Moral Models for AI Safety
In this project, we develop a methodology for the identification, formalisation and implementation of the moral values and goals relevant in various high-risk contexts. Based on this methodology, it is our hope AI systems can be equipped with adaptive moral models that represent human moral standards.
In the flagship project MMAIS, we focus on the development of AI systems that align with human moral values . Especially in high-risk domains, it is often crucial to carefully consider and weigh relevant ethical aspects in the decision-making process in order to minimize potential harm (e.g., social, economic, or physical harm). While humans are generally quite skilled at implicit moral evaluation of situations, AI systems are currently incapable of doing so without some explicit representation of morality. There is a risk that AI systems produce behaviours (i.e., gives advice or performs actions) that do not align with human moral stands if we cannot identify, formalize and implement the moral standards that should be adhered to in an operational context. In many applications of AI, this requires AI systems to have some intrinsic notion of the relevant moral values. With such a notion, it also becomes possible for such AI systems to explain and reflect on the ethics of their (harmful) behaviour for us to understand how to adjust and control them effectively.
The need to identify, formalize and implement moral standards in the design and use of our AI systems is apparent.

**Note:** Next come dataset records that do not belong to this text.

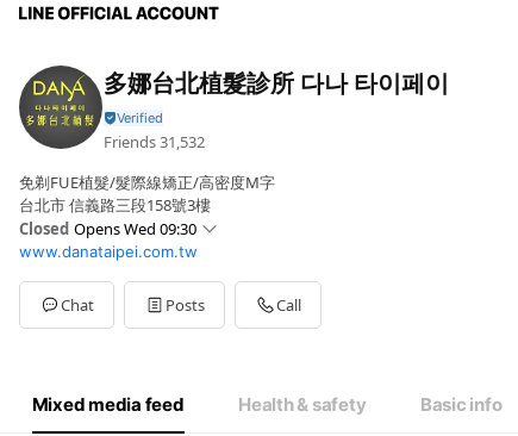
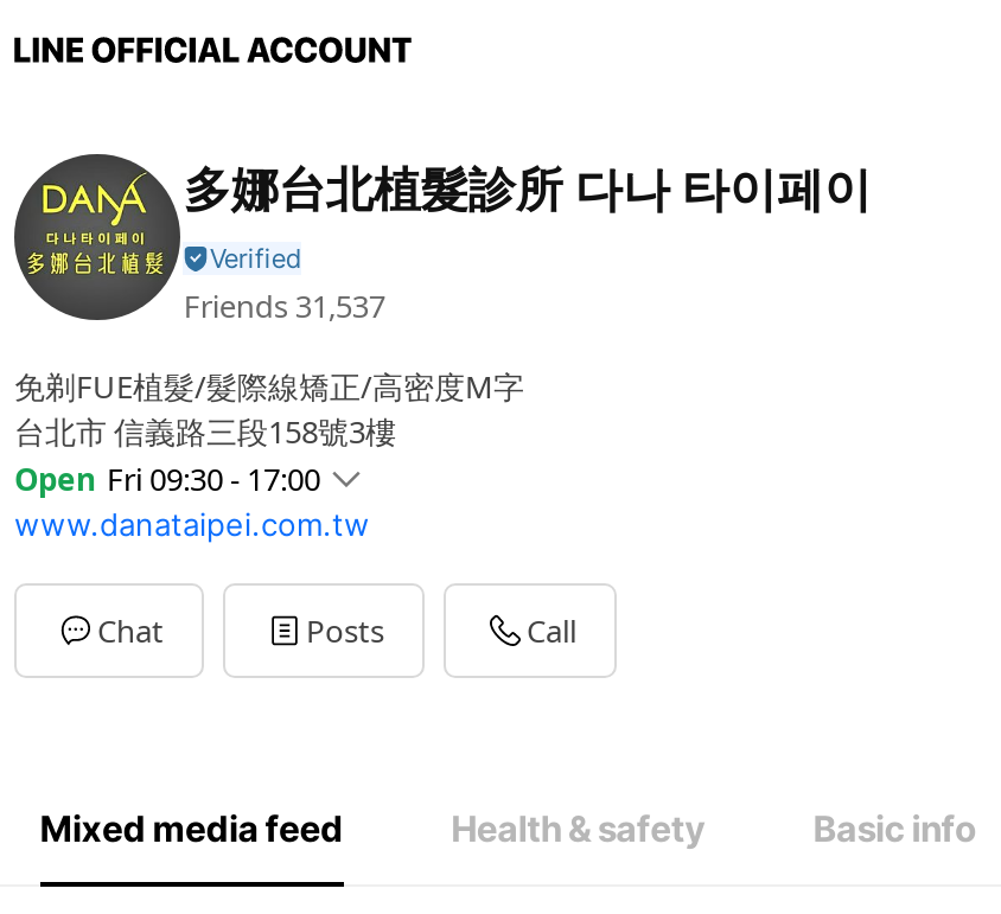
[104,130,205,152] Friends 31,532 -> [183,283,385,326] Friends 31,537
[19,218,196,239] Closed Opens Wed 09:30 -> [14,458,320,500] Open Fri 09:30 - 17:00

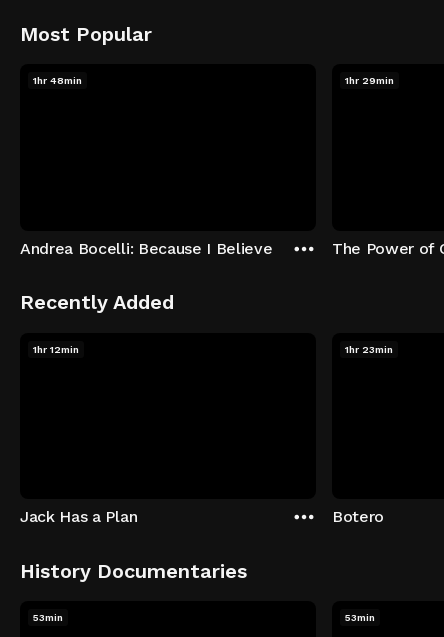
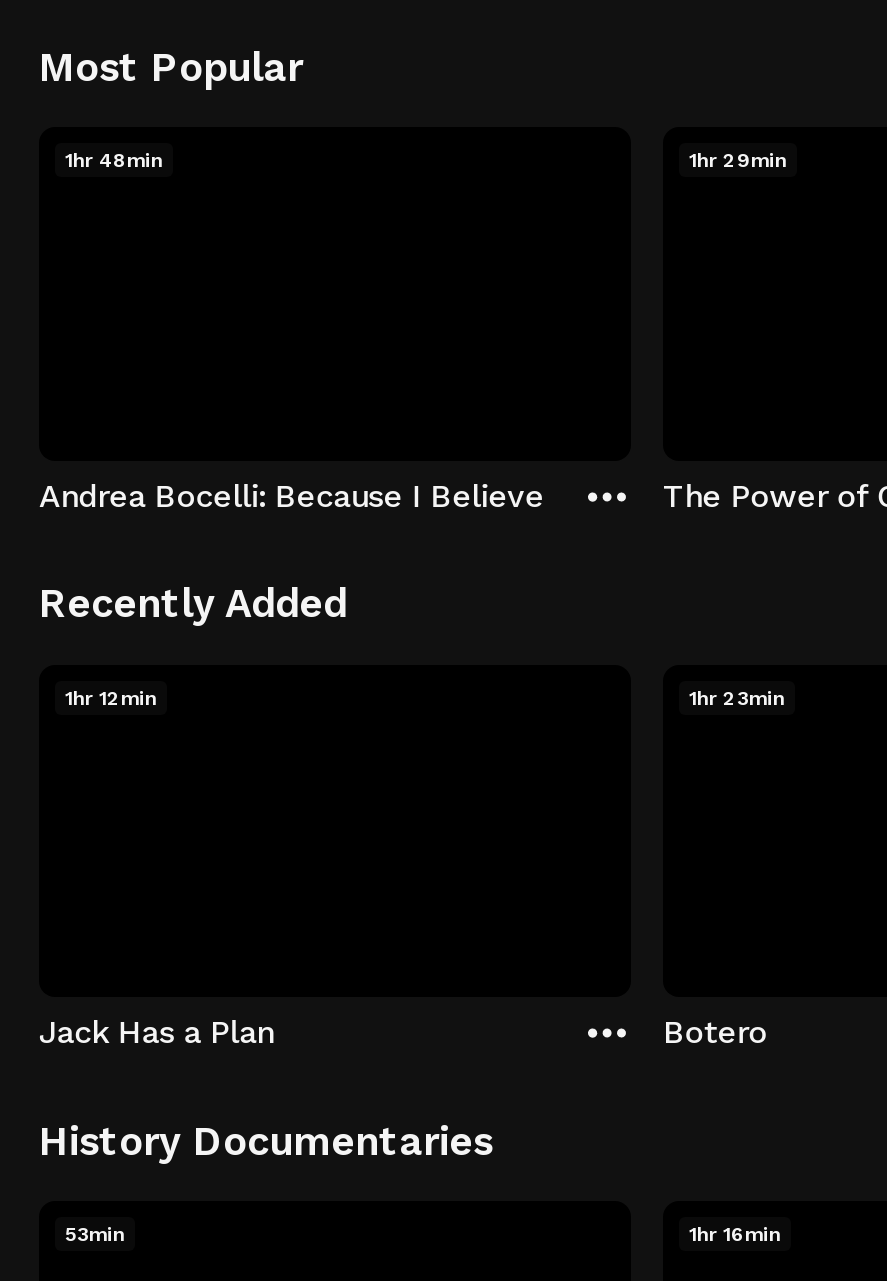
[345,612,375,623] 53min -> [689,1223,781,1245] 1hr 16min

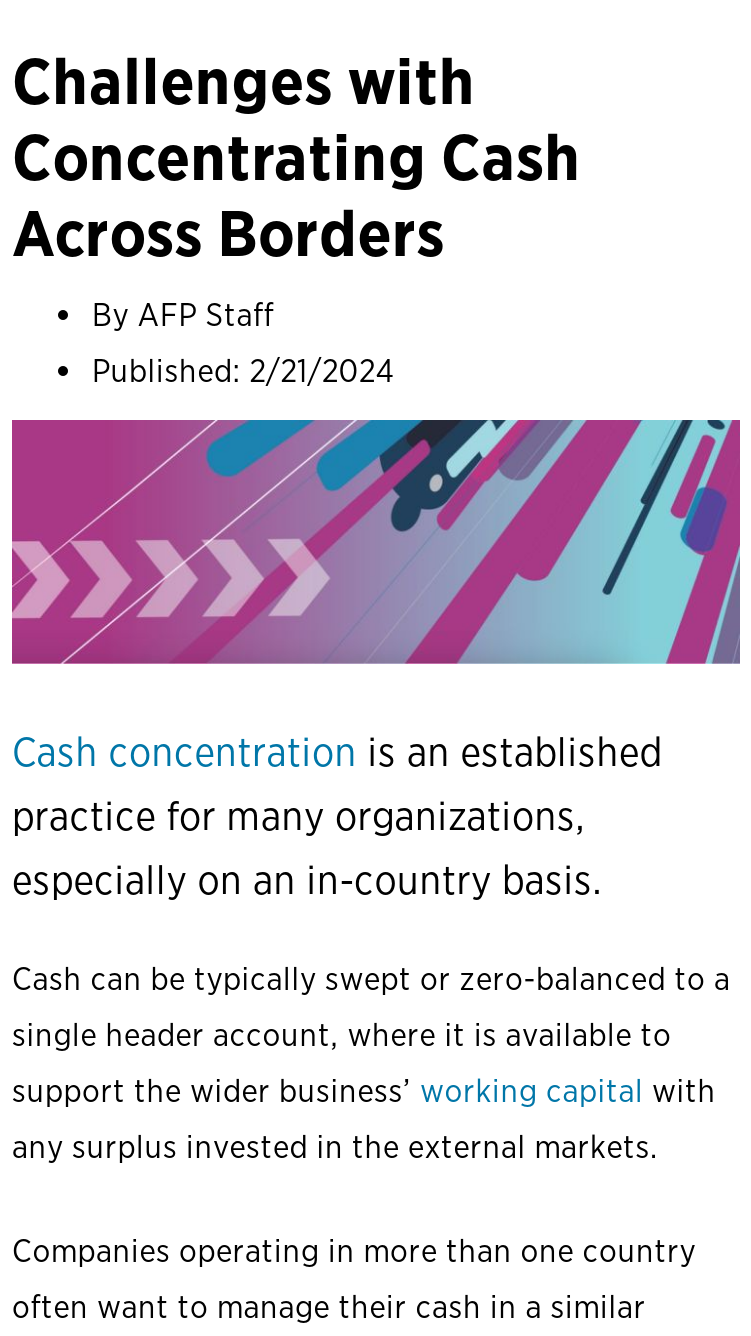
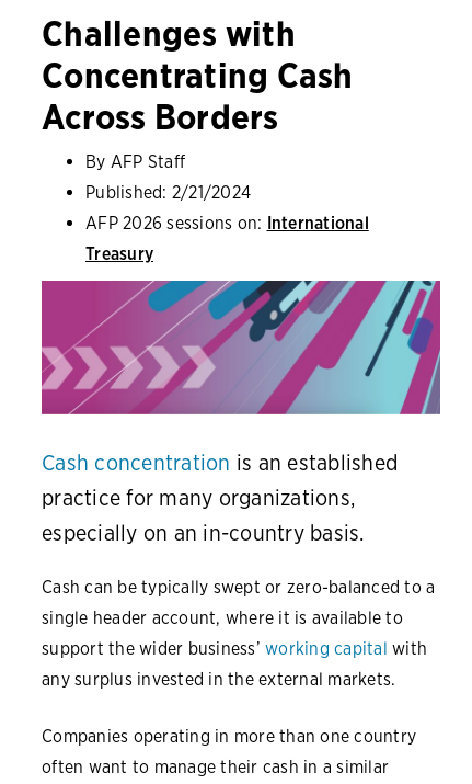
none -> [85,213,369,265] AFP 2026 sessions on: International | Treasury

However, currently the complex field of developing appropriate methods to do this is stagnating. One reason for this stagnation are the various perspectives that each advocate for their own singular solution. These are the legal (i.e., who to blame?), ethical (i.e., how to ensure law-abidance?), philosophical (i.e., who to kill?), and technical (i.e., how to learn morality?) perspectives. The experts of each perspective dictate to the others what their role and responsibility is in designing, developing and using AI systems. At the same time there are profound disagreements between them. This creates an impasse in the research field that needs to be overcome.
TNO is in the unique opportunity to overcome this impasse by evaluating and improving upon the methods from each perspective and capture them in a single methodology. This methodology will dictacte (for the different kinds of AI systems) how to design, develop, and use it so its behaviour will adhere to human moral standards, and, in case it does not show morally aligned behaviour, how to adjust or control that behaviour so it will become aligned. The methodology aims to result in the identification, formalisation and implementation of the relevant moral values and goals that should dictate the AI system’s behaviour. We believe that this methodology could result in AI systems that are equipped with an adaptive moral model. This model represents the moral values and goals to which the system should comply in a high-risk operational context, enhanced by the appropriate human-AI interaction that allows for the evaluation and adjustment of the moral model over time. In MMAIS, we will research the required methods to obtain such an adaptive moral model and the appropriate human-AI interaction.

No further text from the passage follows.